Human Flies Like a Bird? I Don’t Think So

Gizmodo posted a pretty incredible story on March 21, 2012, entitled “Man Flies Like a Bird Flapping His Own Wings.” It claims that a Dutch inventor named Jarno Smeets has built and successfully flown a powered flapping-wing contraption. Accompanying the post is this video, which shows Smeets apparently doing a short run-up and then soaring into the air in an urban park:

My friend John Cook at Gawker alerted me to the story by Twitter, and asked for my input. My immediate reaction was: this doesn’t pass the sniff test. At all. For a couple of reasons:

1)  The machine that Smeets built is called an ornithopter — that is, it propels itself by flapping its wings. Ornithopters are an ancient dream, dating back to the Greek myth of Icarus, but have proven incredibly hard to pull off; it’s a matter of debate whether any human-carrying ornithopter has ever truly flown. I wrote about one attempt a while ago; you can read about it here.

2) Given the difficulty of the undertaking, it would be astonishing if this guy managed to eke out a small altitude gain. In contrast, he freakin’ soars. That’s a steep climbout. This guys has power and performance to burn. First time on a back-mounted ornithopter with a short wingspan and practically no visible powerplant? I doubt it.

3) Maybe a small thing, but: why do his friends run away from his flight path? Wouldn’t they want to see what happens, and maybe help him if necessary? (Look at where people are standing in those iconic photos of the Wright Brothers taking off). Also, why are they so giddily happy? He hasn’t done anything yet, dudes.

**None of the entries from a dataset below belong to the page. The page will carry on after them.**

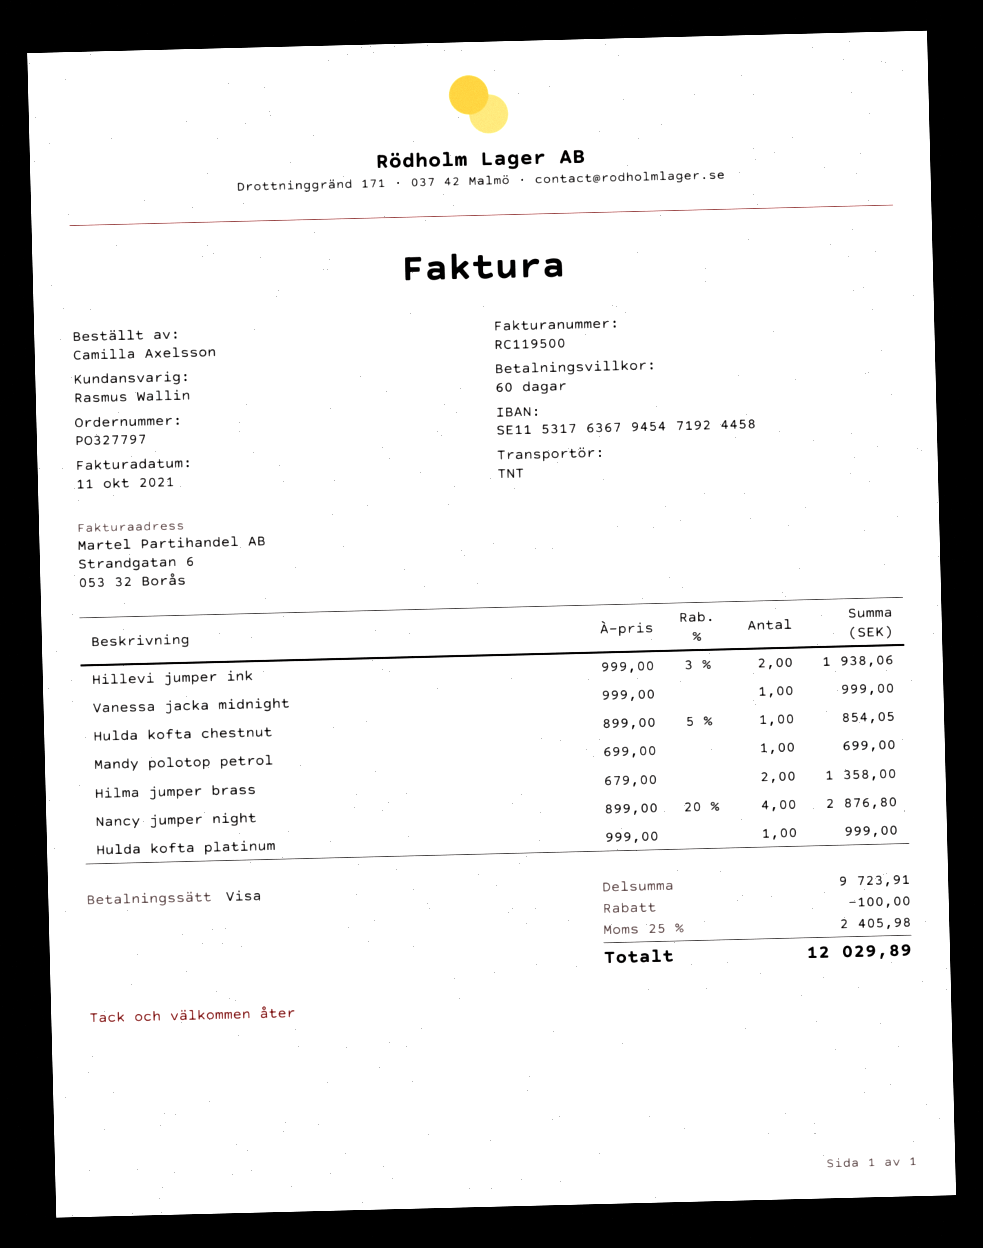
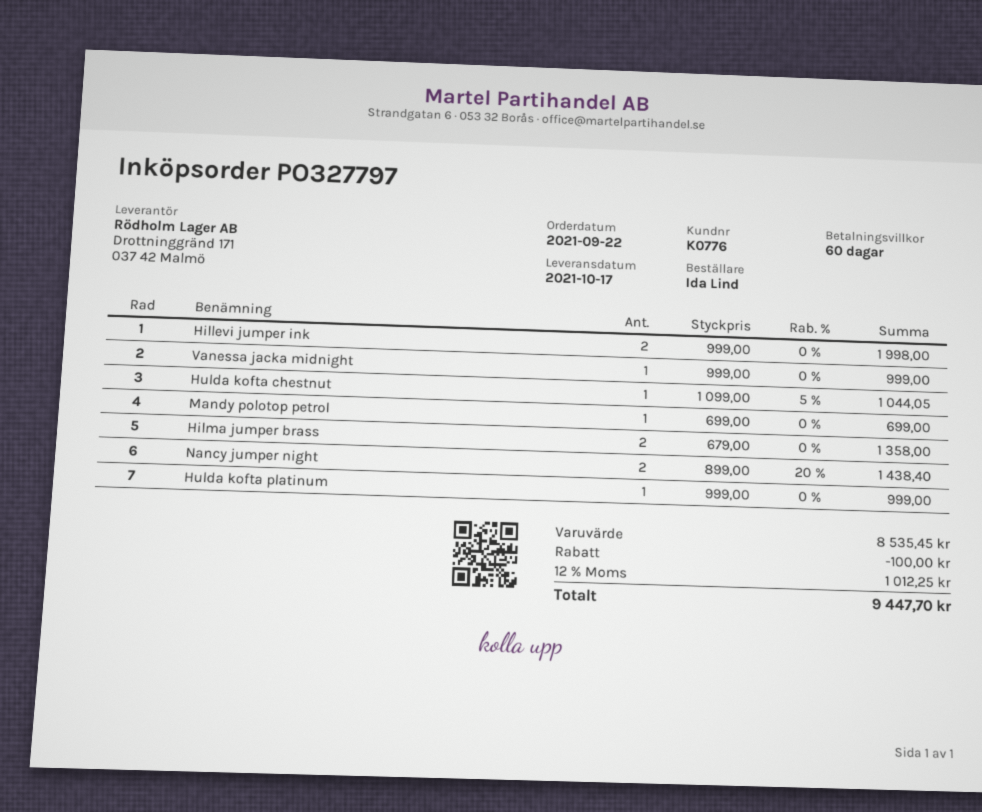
ordered by: Camilla Axelsson -> Ida Lind
Hillevi jumper ink: 2 x 999.00 - 3% = 1938.06 -> 2 x 999.00 = 1998.00
Hulda kofta chestnut: 1 x 899.00 - 5% = 854.05 -> 1 x 1099.00 - 5% = 1044.05
Nancy jumper night: 4 x 899.00 - 20% = 2876.80 -> 2 x 899.00 - 20% = 1438.40
subtotal: 9723.91 -> 8535.45
tax: 25% = 2405.98 -> 12% = 1012.25
total: 12029.89 -> 9447.70

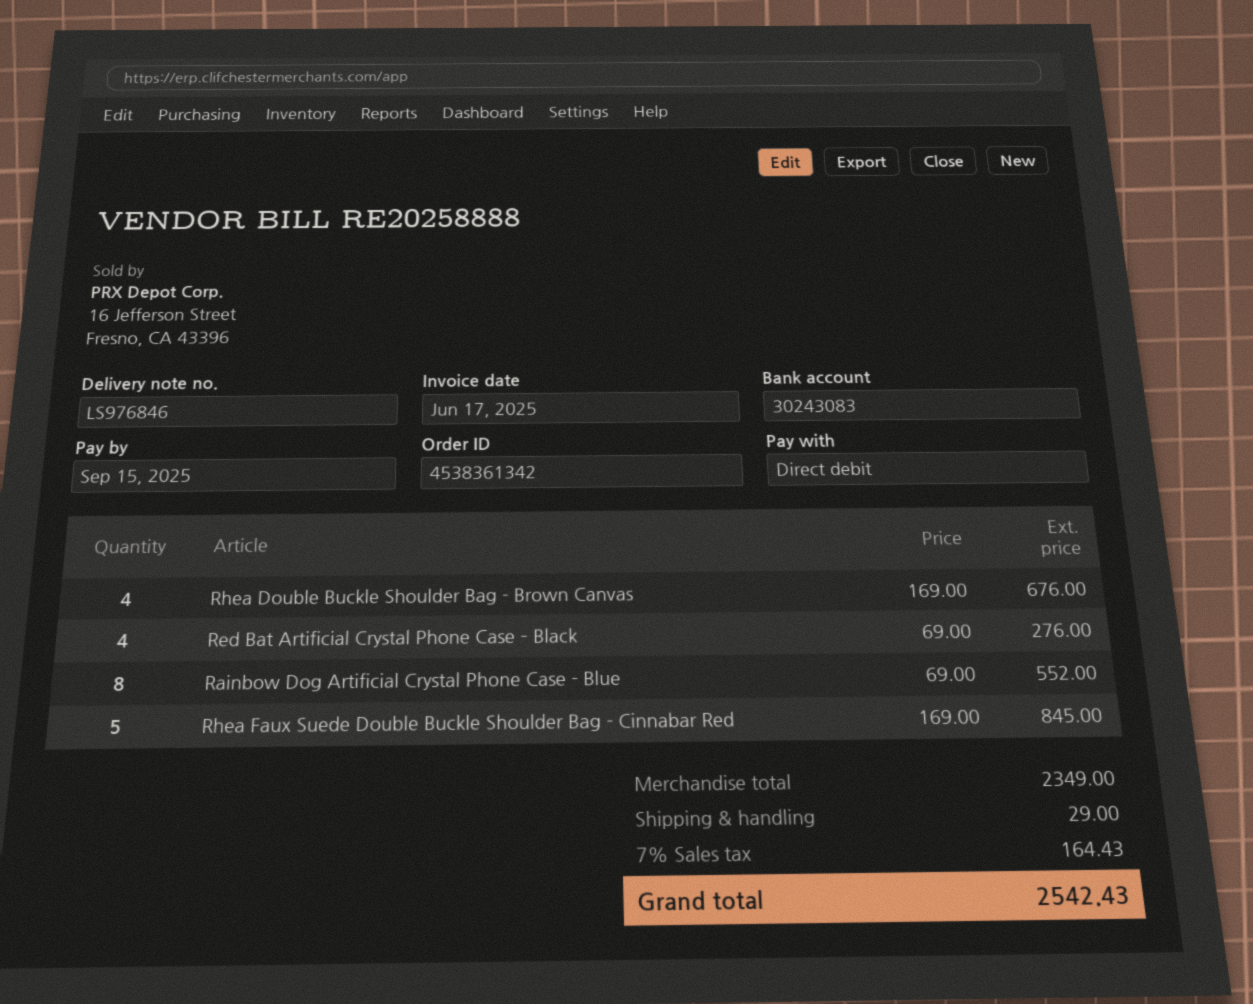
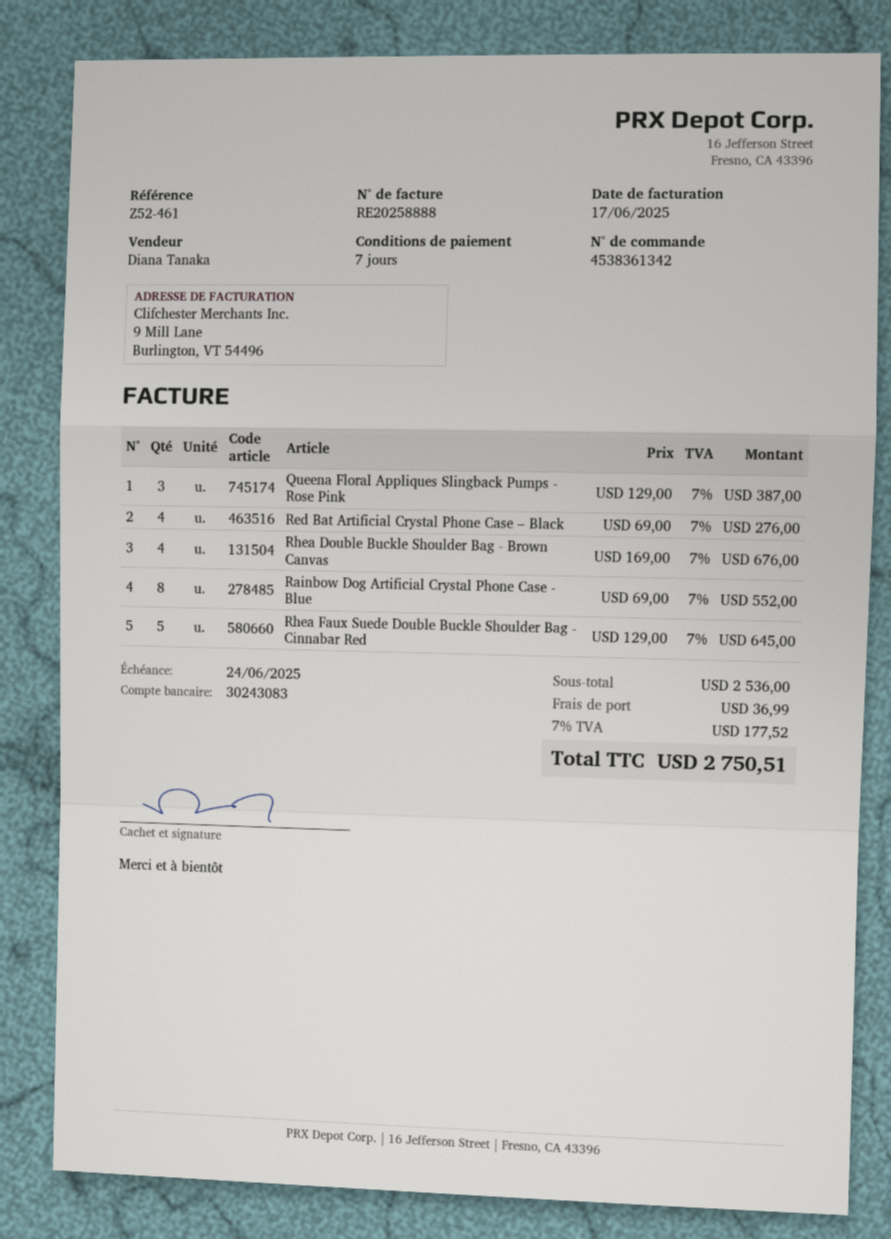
due date: 2025-09-15 -> 2025-06-24
Rhea Faux Suede Double Buckle Shoulder Bag - Cinnabar Red: 5 x 169.00 = 845.00 -> 5 x 129.00 = 645.00
Queena Floral Appliques Slingback Pumps - Rose Pink: none -> 3 x 129.00 = 387.00
subtotal: 2349.00 -> 2536.00
shipping: 29.00 -> 36.99
tax: 7% = 164.43 -> 7% = 177.52
total: 2542.43 -> 2750.51

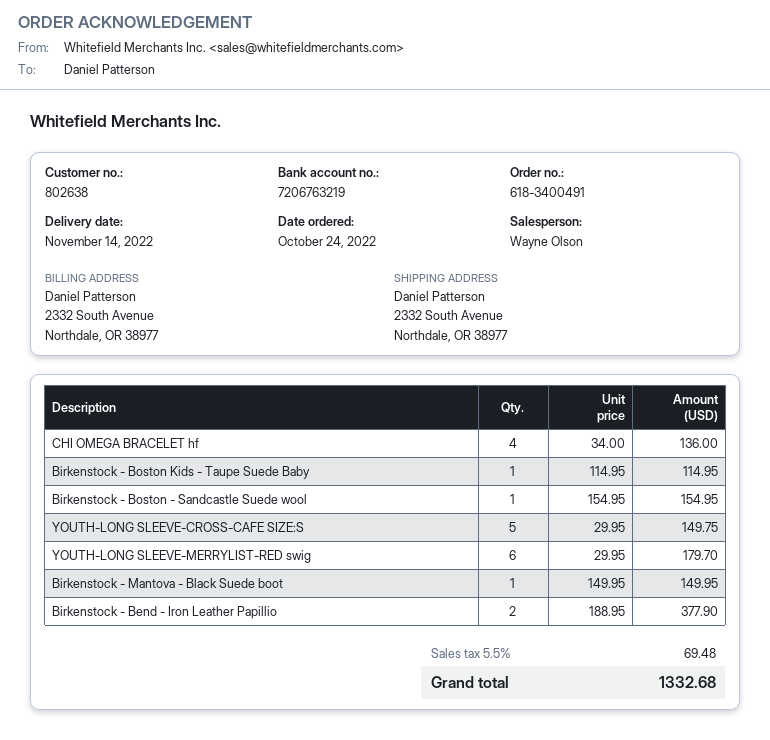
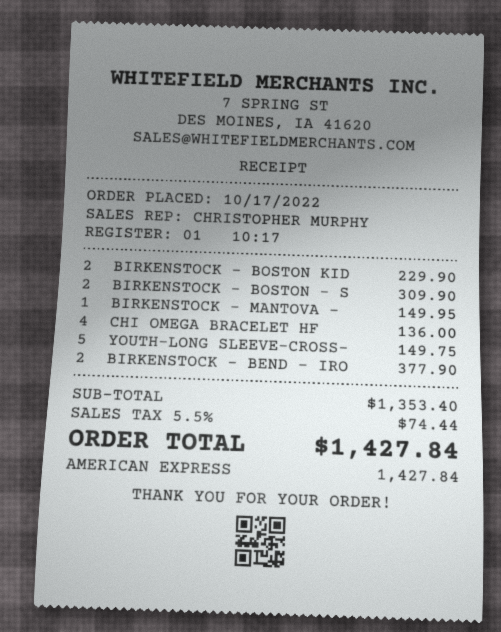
order date: 2022-10-24 -> 2022-10-17
sales rep: Wayne Olson -> CHRISTOPHER MURPHY
Birkenstock - Boston Kids - Taupe Suede Baby: 1 for 114.95 -> 2 for 229.90
Birkenstock - Boston - Sandcastle Suede wool: 1 for 154.95 -> 2 for 309.90
YOUTH-LONG SLEEVE-MERRYLIST-RED swig: 6 for 179.70 -> none
tax: 5.5% = 69.48 -> 5.5% = 74.44
total: 1332.68 -> 1427.84

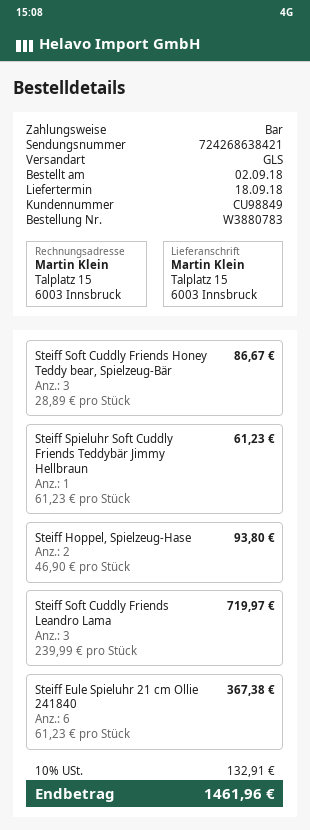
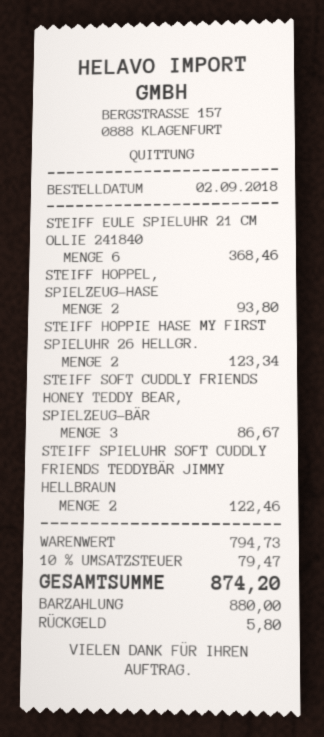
Steiff Spieluhr Soft Cuddly Friends Teddybär Jimmy Hellbraun: 1 for 61.23 -> 2 for 122.46
Steiff Soft Cuddly Friends Leandro Lama: 3 for 719.97 -> none
Steiff Eule Spieluhr 21 cm Ollie 241840: 6 for 367.38 -> 6 for 368.46
STEIFF HOPPIE HASE MY FIRST SPIELUHR 26 HELLGR.: none -> 2 for 123.34
tax: 10% = 132.91 -> 10% = 79.47
total: 1461.96 -> 874.20

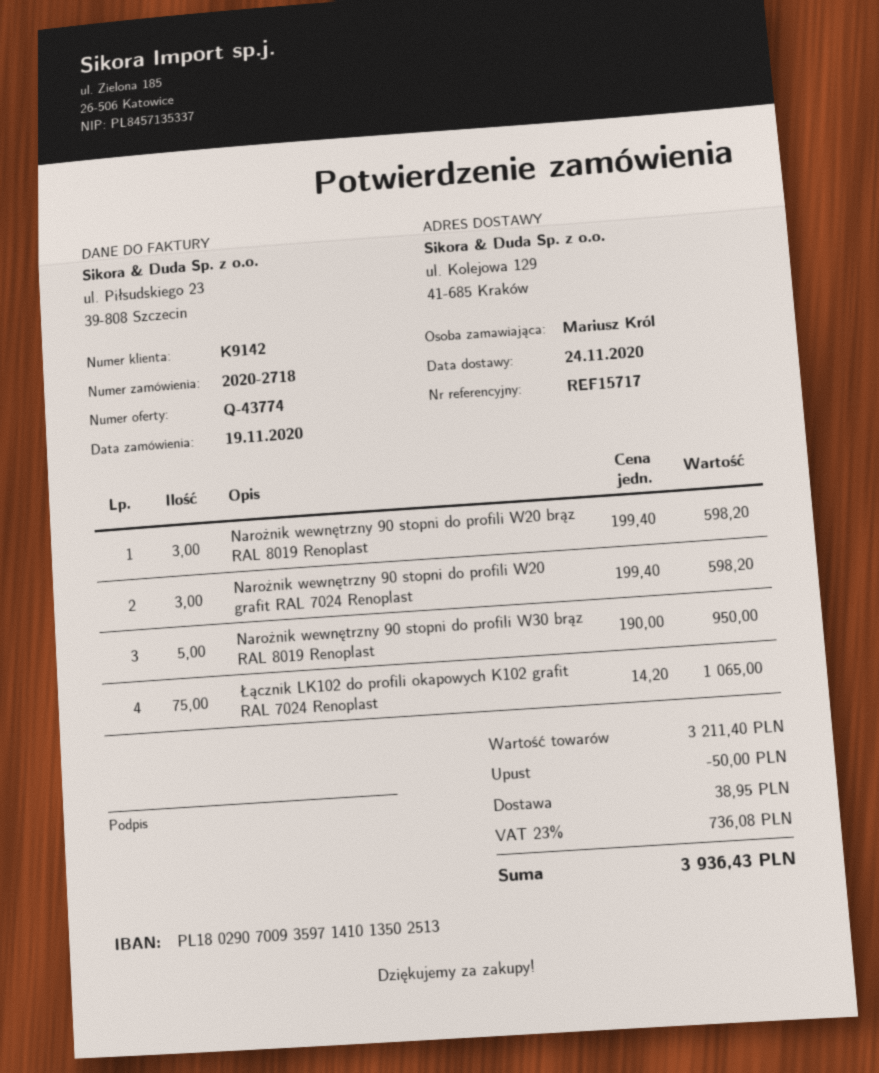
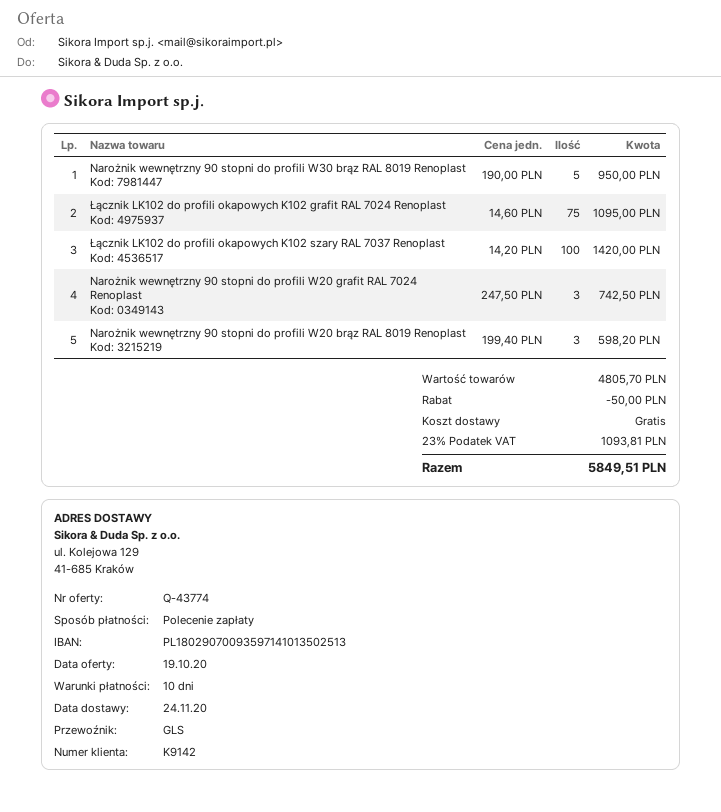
Narożnik wewnętrzny 90 stopni do profili W20 grafit RAL 7024 Renoplast: 3 x 199.40 = 598.20 -> 3 x 247.50 = 742.50
Łącznik LK102 do profili okapowych K102 grafit RAL 7024 Renoplast: 75 x 14.20 = 1065.00 -> 75 x 14.60 = 1095.00
Łącznik LK102 do profili okapowych K102 szary RAL 7037 Renoplast: none -> 100 x 14.20 = 1420.00
subtotal: 3211.40 -> 4805.70
shipping: 38.95 -> 0.00
tax: 23% = 736.08 -> 23% = 1093.81
total: 3936.43 -> 5849.51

4) My biggest annoyance with this story is all the talk about how he linked together “an Android phone and Nintendo Wii controllers” in order to accomplish this amazing feat. To me, that’s a huge red flag: to rig a contraption this way would mean being incredibly clever to be incredible stupid. If you’re going to amplify human motion through power boosting — as the Pentagon has long been investigating, in hopes of building real-world “Iron Man”-type powered suits — the biggest problem by far is the issue of latency. Basically, the machine needs to correct its output virtually simultaneously with your altered input. Sensing someone’s motion using a Wii is a ridiculously complicated and latency-adding approach when you could much more easily do it the way engineers have been doing it in aviation for more than a century: using cables or push rods.

To its credit, Gizmodo has incorporated some skeptical takes in its updated version of the story. Still, the fact that it promoted this hoax in the first place is evidence of its credulousness.

UPDATE: The perpetrators of the hoax quickly gave up the game. In the aftermath, I interviewed a real, live ornithopter pilot for the Pop Mech website about why such craft are so difficult to pull off.

4 thoughts on “Human Flies Like a Bird? I Don’t Think So”

  1. He is actually very honest about how he does it. Even describing the type of motor used to power the wings. That the press gets it wrong isn’t a surprise as they hardly get anything right. Did you miss this part?

    Jarno—who has been featured in print and TV all over Europe—made the harness using aircraft quality aluminum. The harness holds the brushless outrunner motors that power the mechanical propulsion system for the wings. It also contains all the other elements required to steer his invention.

  2. Curious of what you think is dishonest aside from the press? Jarno was very straight forward on how he flew…

  3. His demeanor may appear straightforward, but based on aerodynamic realities it’s clear to me that he is attempting to perpetrate a hoax. Another Gizmodo writer contact CGI experts who gave quite detailed reasons why they believe the video to be a hoax. If Jarno is willing to perform a demonstration in front of the public, I will happily declare myself wrong. According to reports, however, he has gone into hiding. I don’t consider that straightforward.